When learning to write, everyone takes their own path. Some people do it all on their own, some learn from family, some have a small group of friends they stick close to.

For more and more of us, online communities have been where we go. My first online space was the WritersBBS. This was probably 1996, and things were pretty primitive. Still, I met other struggling writers, real pros, and picked up a wealth of information.

But this was also the time that everyone was going nuts for screenplays. Everyone was writing them, and I was no different. I loved movies and TV (the latter was finally shaking off the terrible rep it had earned through the sixties and seventies) and the idea of writing for THE X-FILES or BUFFY thrilled me.

Of course I was living in Seattle, then, just as I am now. I planned to move to L.A. at some point, but my work wasn’t ready yet. Not yet.
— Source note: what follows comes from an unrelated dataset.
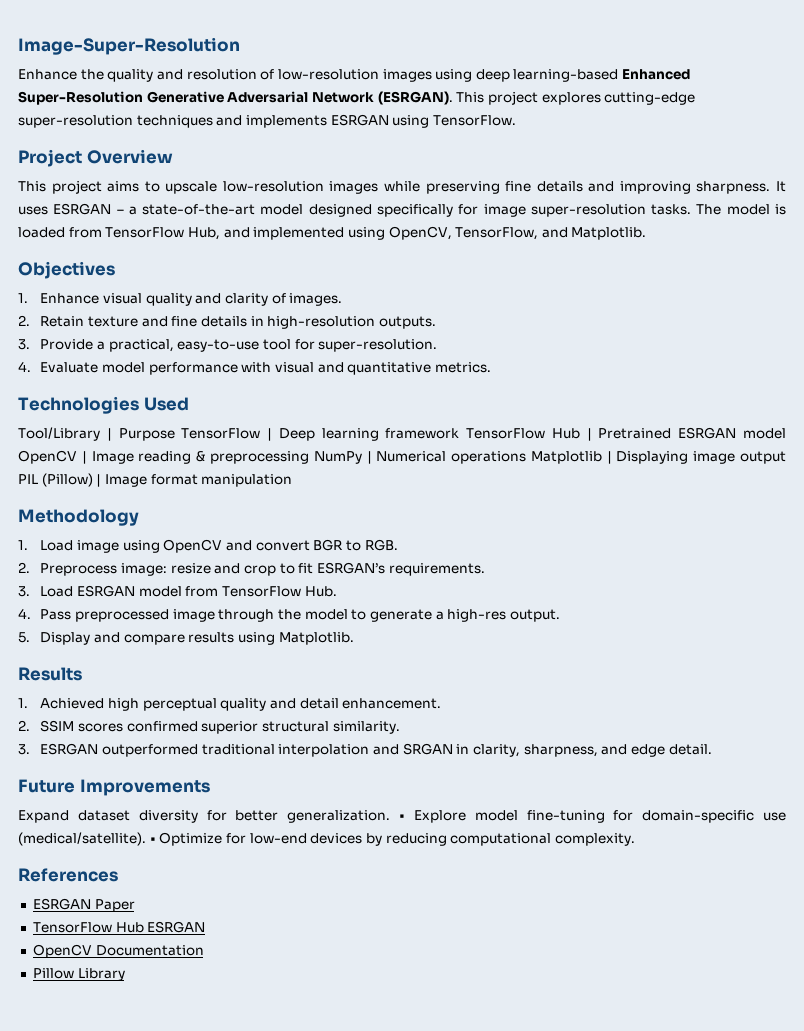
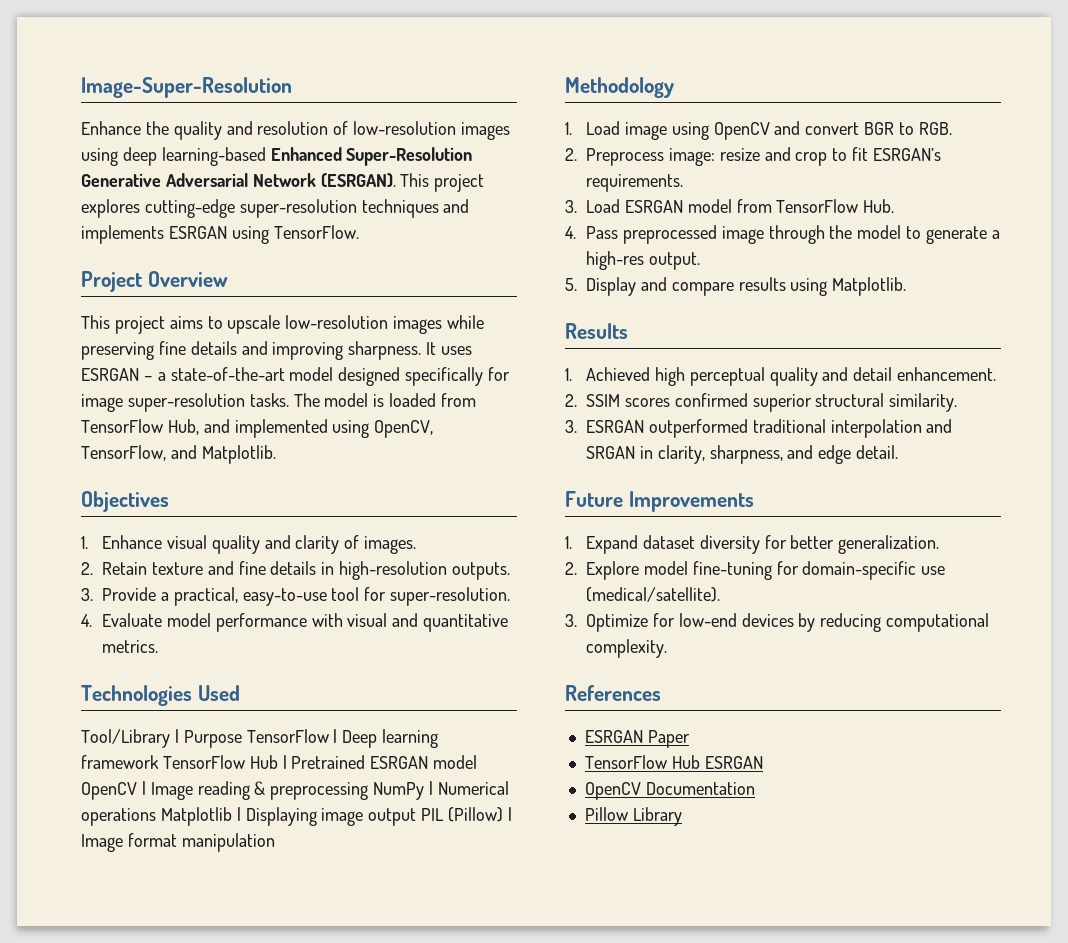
- Expand dataset diversity for better generalization. • Explore model fine-tuning for domain-specific use (medical/satellite). • Optimize for low-end devices by reducing computational complexity.
+ 1. Expand dataset diversity for better generalization.
+ 2. Explore model fine-tuning for domain-specific use (medical/satellite).
+ 3. Optimize for low-end devices by reducing computational complexity.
Then I read an article in Writers Digest (DON’T JUDGE ME!) listing the best online writing sites, and I started checking them out. The one I stuck with was Wordplay.

Ted Elliott and Terry Rossio wrote (and write) as a team, and they ran the site as a team, too, although Terry always seemed to be most active. At the time I signed on they were professional screenwriters just coming off the release of ALADDIN–successful, but not the top-dollar writers they’d become. The site had columns and guest articles (I recommend all writers read them, even the ones on the film business which have nothing to do with the novel you’re writing). And it had message boards.

I was a clueless dope on those boards for much longer than I should have been. But I found advice there, and camaraderie, and even more importantly, I found debate.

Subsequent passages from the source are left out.